- Born: Tomoko Yokoyama 27 February 1923 Yokota, Japan
- Died: 23 July 2001 (aged 78) Brookline, Massachusetts, U.S.
- Education: University of Illinois; Columbia University;
- Spouse: Michio Kushi ​(m. 1954)​
- Children: 5

= Aveline Kushi =

Japanese author (1923–2001)

Aveline Kushi (born Tomoko Yokoyama; February 27, 1923 – July 23, 2001) was a Japanese teacher who was an advocate for macrobiotic diets and world peace. She opened Erewhon, considered the first natural food store, in Brookline, Massachusetts, in the early 1960s. Kushi promoted the macrobiotic philosophy and diet, a Taoist-influenced spiritual practice emphasizing organic and seasonal foods.

==Background==
Kushi was born in Yokota, Japan. She worked as a school teacher until the end of World War II, when she joined noted macrobiotic activist George Ohsawa's World Government Association and changed her name to Aveline. Kushi moved to the United States on behalf of the group in 1951, and studied at the University of Illinois and Columbia University. Kushi married fellow macrobiotic advocate Michio Kushi in 1954.

==Career==
Together, Aveline and Michio Kushi moved to Boston, where Aveline opened a health food store, Erehwon, among the first in the nation. The store soon expanded to Los Angeles, and Kushi sold the company in 1983. Aveline also wrote cookbooks, such as Aveline Kushi's Complete Guide to Macrobiotic Cooking for Health, Harmony and Peace in 1985 and The Changing Seasons Cookbook in 1987.

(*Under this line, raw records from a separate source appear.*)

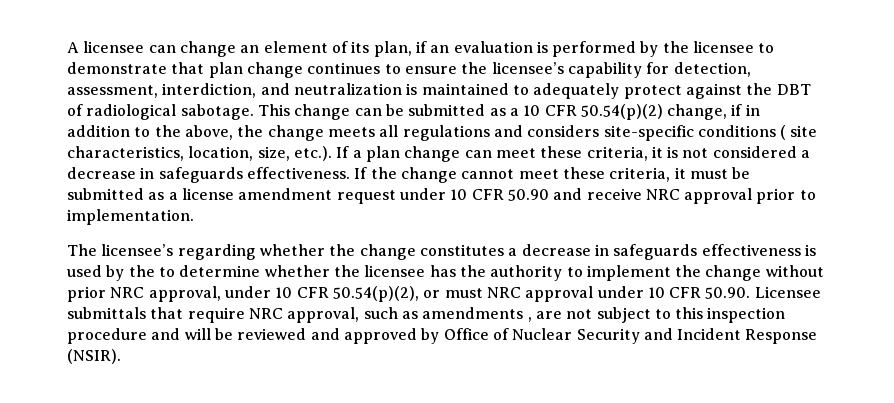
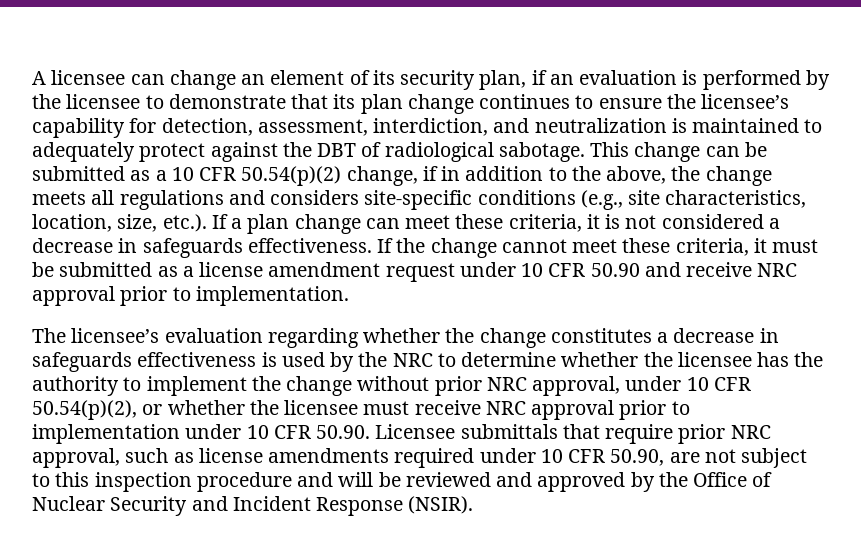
- A licensee can change an element of its plan, if an evaluation is performed by the licensee to demonstrate that plan change continues to ensure the licensee’s capability for detection, assessment, interdiction, and neutralization is maintained to adequately protect against the DBT of radiological sabotage.
+ A licensee can change an element of its security plan, if an evaluation is performed by the licensee to demonstrate that its plan change continues to ensure the licensee’s capability for detection, assessment, interdiction, and neutralization is maintained to adequately protect against the DBT of radiological sabotage.
- This change can be submitted as a 10 CFR 50.54(p)(2) change, if in addition to the above, the change meets all regulations and considers site-specific conditions ( site characteristics, location, size, etc.). If a plan change can meet these criteria, it is not considered a decrease in safeguards effectiveness.
+ This change can be submitted as a 10 CFR 50.54(p)(2) change, if in addition to the above, the change meets all regulations and considers site-specific conditions (e.g., site characteristics, location, size, etc.). If a plan change can meet these criteria, it is not considered a decrease in safeguards effectiveness.
- The licensee’s regarding whether the change constitutes a decrease in safeguards effectiveness is used by the to determine whether the licensee has the authority to implement the change without prior NRC approval, under 10 CFR 50.54(p)(2), or must NRC approval under 10 CFR 50.90. Licensee submittals that require NRC approval, such as amendments , are not subject to this inspection procedure and will be reviewed and approved by Office of Nuclear Security and Incident Response (NSIR).
+ The licensee’s evaluation regarding whether the change constitutes a decrease in safeguards effectiveness is used by the NRC to determine whether the licensee has the authority to implement the change without prior NRC approval, under 10 CFR 50.54(p)(2), or whether the licensee must receive NRC approval prior to implementation under 10 CFR 50.90. Licensee submittals that require prior NRC approval, such as license amendments required under 10 CFR 50.90, are not subject to this inspection procedure and will be reviewed and approved by the Office of Nuclear Security and Incident Response (NSIR).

Kushi was diagnosed with cervical cancer in 1992. Initially, this was treated with chemotherapy, but Kushi shifted to acupuncture and eastern remedies after being told she had reached the limit of traditional therapies. She died of the disease in 2001.

Aveline and Michio Kushi founded the Kushi Foundation, the Kushi Institute and One Peaceful World organizations, all dedicated to the promotion of a macrobiotic philosophy. The Kushi Institute was founded in 1978 to teach macrobiotics. It operates in Becket, Massachusetts, and Amsterdam.